Your answer should be only the lines below from the one with "ФОТО. Легендарный Максим Соколов: 750 -> none" to the one with "ФОТО. Юрий Рычков", repeated exactly, ends included.

## Dataset records

▼

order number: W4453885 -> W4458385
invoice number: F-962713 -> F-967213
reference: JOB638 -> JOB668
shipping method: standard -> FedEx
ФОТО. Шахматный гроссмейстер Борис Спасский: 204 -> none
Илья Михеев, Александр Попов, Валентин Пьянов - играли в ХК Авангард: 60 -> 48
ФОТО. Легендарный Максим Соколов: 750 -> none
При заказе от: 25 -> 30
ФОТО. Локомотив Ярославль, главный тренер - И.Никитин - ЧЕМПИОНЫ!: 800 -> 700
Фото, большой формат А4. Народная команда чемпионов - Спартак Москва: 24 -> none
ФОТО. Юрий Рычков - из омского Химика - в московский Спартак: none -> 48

▲
▼

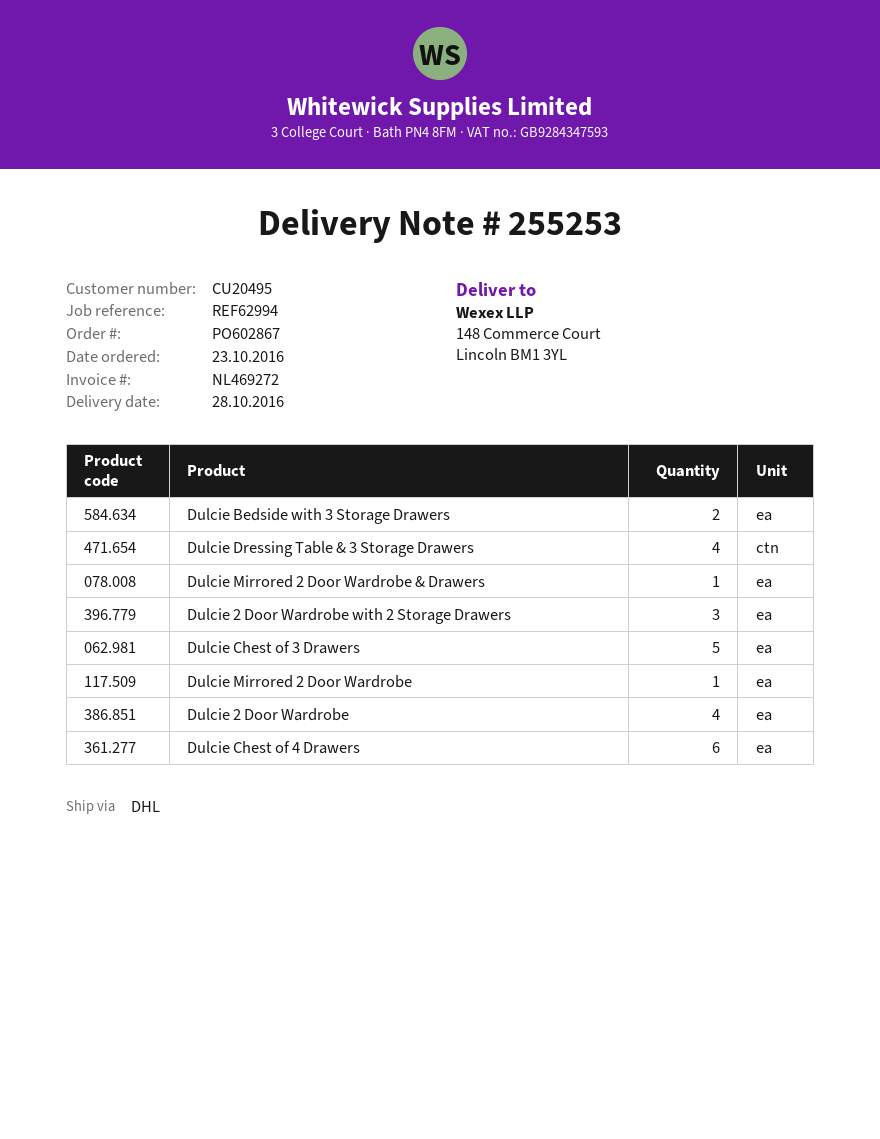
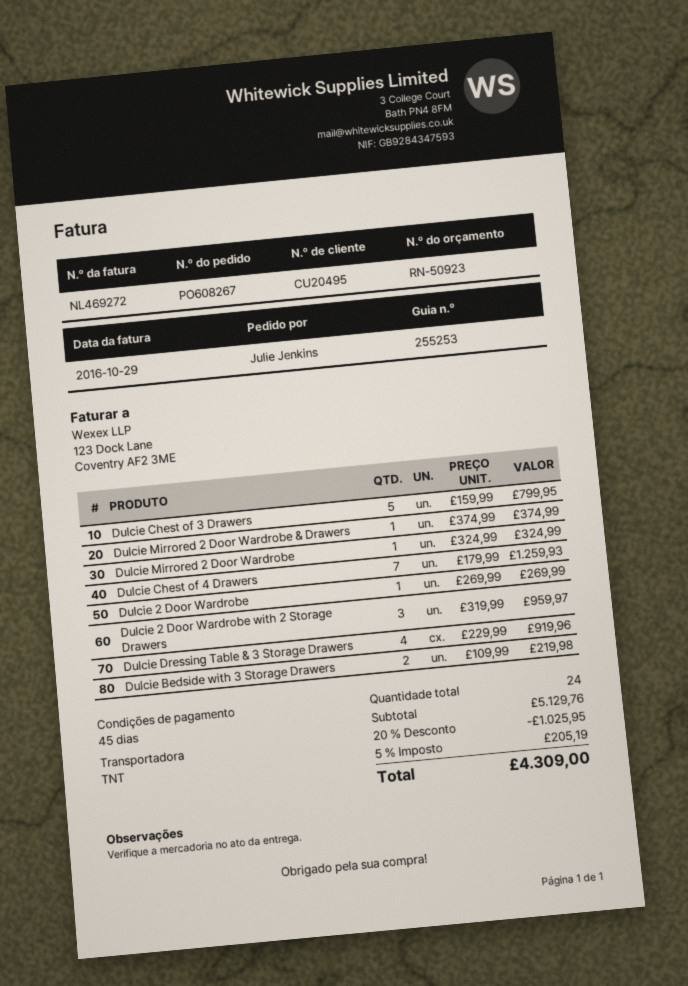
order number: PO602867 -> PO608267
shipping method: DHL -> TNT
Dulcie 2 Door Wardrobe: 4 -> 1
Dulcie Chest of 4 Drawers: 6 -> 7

▲

## Your response
ФОТО. Легендарный Максим Соколов: 750 -> none
При заказе от: 25 -> 30
ФОТО. Локомотив Ярославль, главный тренер - И.Никитин - ЧЕМПИОНЫ!: 800 -> 700
Фото, большой формат А4. Народная команда чемпионов - Спартак Москва: 24 -> none
ФОТО. Юрий Рычков - из омского Химика - в московский Спартак: none -> 48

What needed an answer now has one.